Authors: Morand GB, Madana J, Da Silva SD, Hier MP, Mlynarek AM, Black MJ

Abstract
BACKGROUND: Merkel cell carcinoma is a rare, aggressive neurocutaneous malignancy. This study investigated whether patients with Merkel cell carcinoma in the head and neck had poorer outcomes than patients with Merkel cell carcinoma located elsewhere.
METHODS: A retrospective study was performed of patients with Merkel cell carcinoma treated at the Jewish General Hospital in Montréal, Canada, from 1993 to 2013. Associations between clinicopathological characteristics and disease-free and disease-specific survival rates were examined according to the Kaplan-Meier method.

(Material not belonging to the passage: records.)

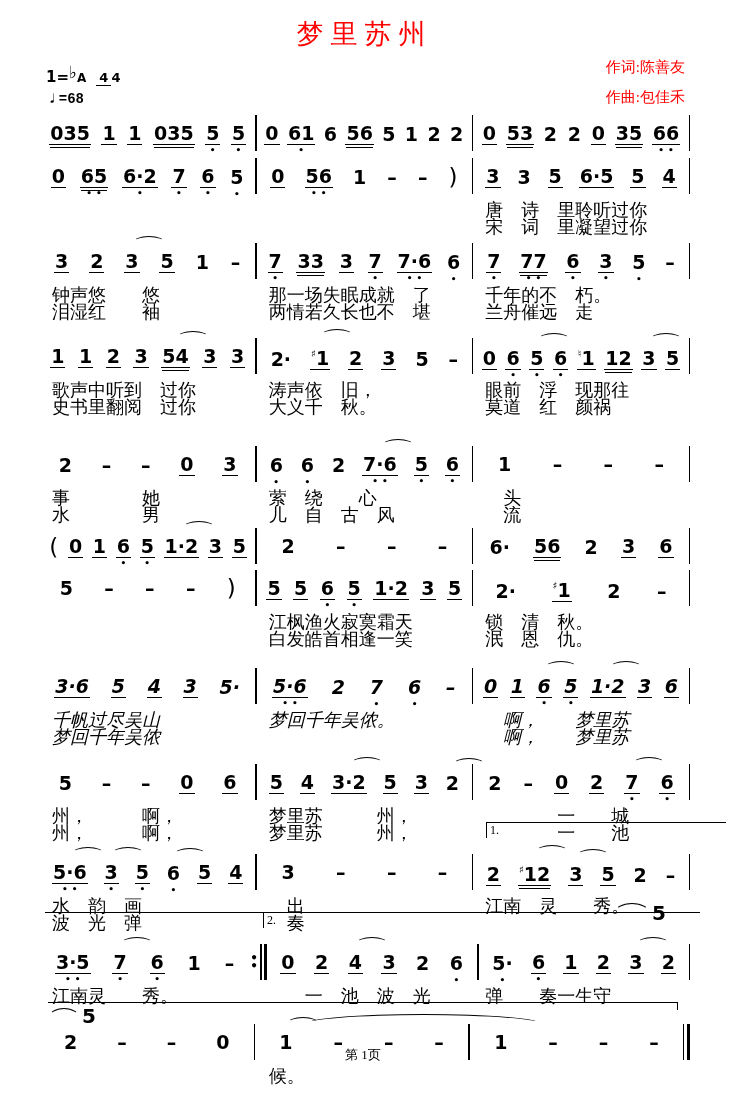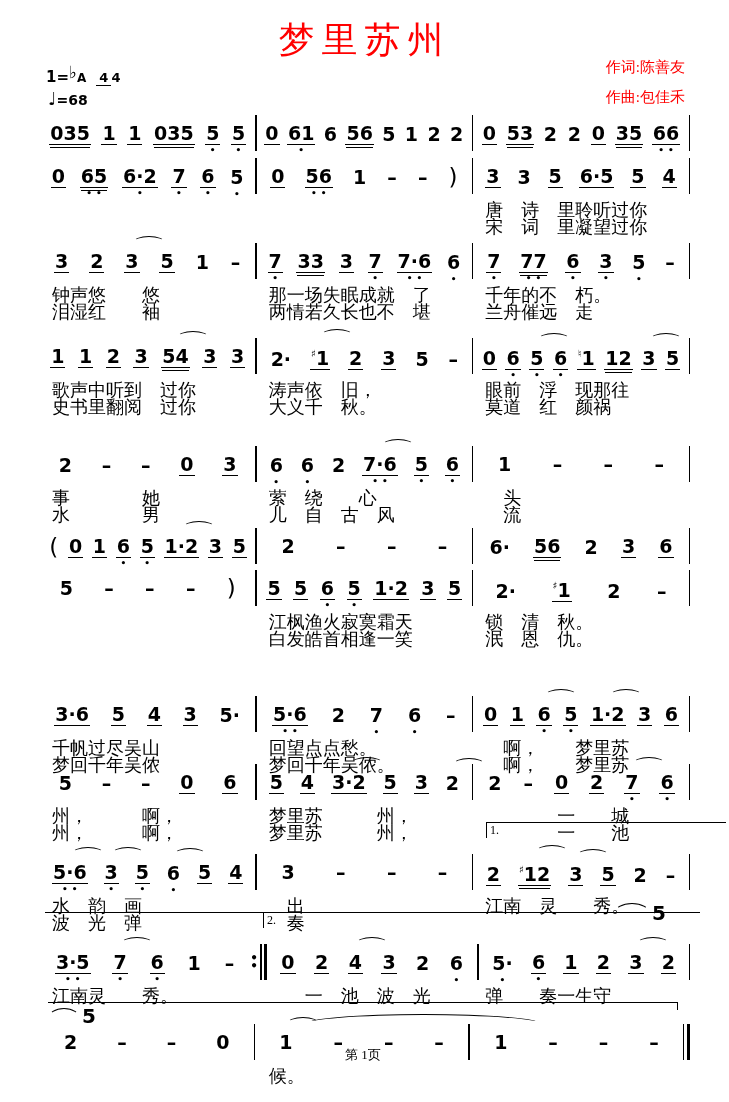--- a/index.html
+++ b/index.html
@@ -1,28 +1,28 @@
 <!DOCTYPE html>
 <html><head>
 <meta charset="utf-8">
 <style>
   html,body{margin:0;padding:0;background:#fff;}
   #page{position:relative;width:729px;height:1102px;background:#fff;overflow:hidden;
         font-family:"DejaVu Sans",sans-serif;color:#000;}
   
   .title{position:absolute;top:16px;left:0;width:100%;text-align:center;
-         font-family:"Liberation Serif",serif;font-size:36px;letter-spacing:7px;color:#ff0000;}
+         font-family:"Liberation Serif",serif;font-size:27px;letter-spacing:7px;color:#ff0000;}
   .credits{position:absolute;top:52px;right:44px;text-align:left;color:#ff0000;
            font-family:"Liberation Serif",serif;font-size:15px;line-height:30px;}
   .keysig{position:absolute;top:62px;left:46px;font-size:15px;font-weight:bold;}
   .keysig .flat{font-size:17px;vertical-align:4px;}
   .keysig .letter{font-size:12px;}
   .frac{display:inline-block;vertical-align:middle;text-align:center;font-size:13px;line-height:13px;margin-left:10px;}
   .frac .num{border-bottom:1px solid #000;padding:0 3px;}
-  .tempo{position:absolute;top:88px;left:48px;font-size:14px;font-weight:bold;}
+  .tempo{position:absolute;top:88px;left:48px;font-size:14px;font-weight:bold;font-family:Liberation Mono, monospace;}
   .tempo .qn{font-size:18px;}
   
   .system{position:absolute;left:40px;width:650px;}
   .notes-line{display:flex;align-items:center;}
   .m{flex:1;display:flex;justify-content:space-around;align-items:flex-end;padding:0 4px;}
   .note{position:relative;display:inline-block;font-size:19px;font-weight:bold;line-height:22px;padding:0 1px;}
   .note.u1{border-bottom:1.6px solid #000;}
   .note.u2{border-bottom:1.6px solid #000;}
   .note.u2::after{content:"";position:absolute;left:1px;right:1px;bottom:-4px;border-bottom:1.6px solid #000;}
   .note .acc{font-size:10px;vertical-align:8px;font-weight:bold;}
@@ -330,21 +330,21 @@
         </div>
         <div class="lyrics-line">
           <div class="ml"><div> </div><div> </div></div>
           <div style="width: 1.3px; flex: 0 0 auto;"></div>
           <div class="ml"><div>江枫渔火寂寞霜天</div><div>白发皓首相逢一笑</div></div>
           <div style="width: 1.3px; flex: 0 0 auto;"></div>
           <div class="ml"><div>锁　清　秋。</div><div>泯　恩　仇。</div></div>
           <div style="width: 1.3px; flex: 0 0 auto;"></div>
         </div>
       </div>
-      <div class="system" style="top: 696px;">
+      <div class="system" style="top: 668px; font-style: italic;">
         <div class="notes-line">
           <div class="m">
             <span class="note u1">3·6</span>
             <span class="note u1">5</span>
             <span class="note u1">4</span>
             <span class="note u1">3</span>
             <span class="note">5·</span>
           </div>
           <div class="barline"></div>
           <div class="m">
@@ -362,21 +362,21 @@
             <span class="note u1">5<span class="dots">•</span></span>
             <span class="note u1">1·2<span class="slur"></span></span>
             <span class="note u1">3</span>
             <span class="note u1">6</span>
           </div>
           <div class="barline"></div>
         </div>
         <div class="lyrics-line">
           <div class="ml"><div>千帆过尽吴山</div><div>梦回千年吴侬</div></div>
           <div style="width: 1.3px; flex: 0 0 auto;"></div>
-          <div class="ml"><div>回望点点愁。</div><div>梦回千年吴侬。</div></div>
+          <div class="ml"><div>梦回千年吴侬。</div></div>
           <div style="width: 1.3px; flex: 0 0 auto;"></div>
           <div class="ml"><div>　啊，　　梦里苏</div><div>　啊，　　梦里苏</div></div>
           <div style="width: 1.3px; flex: 0 0 auto;"></div>
         </div>
       </div>
       <div class="system" style="top: 764px;">
         <div class="notes-line">
           <div class="m">
             <span class="note">5</span>
             <span class="note dash">–</span>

RESULTS: Twenty-seven patients were identified. Although basic clinicopathological characteristics and treatments were similar between head and neck and non-head and neck Merkel cell carcinoma groups, disease-free and disease-specific survival rates were significantly lower in the head and neck Merkel cell carcinoma group (log-rank test; p = 0.043 and p = 0.001, respectively). Mortality was mainly due to distant metastasis.
CONCLUSION: Patients with head and neck Merkel cell carcinoma had poorer survival rates than patients with non-head and neck Merkel cell carcinoma in our study. The tendency to obtain close margins, a less predictable metastatic pattern, and/or intrinsic tumour factors related to the head and neck may explain this discrepancy.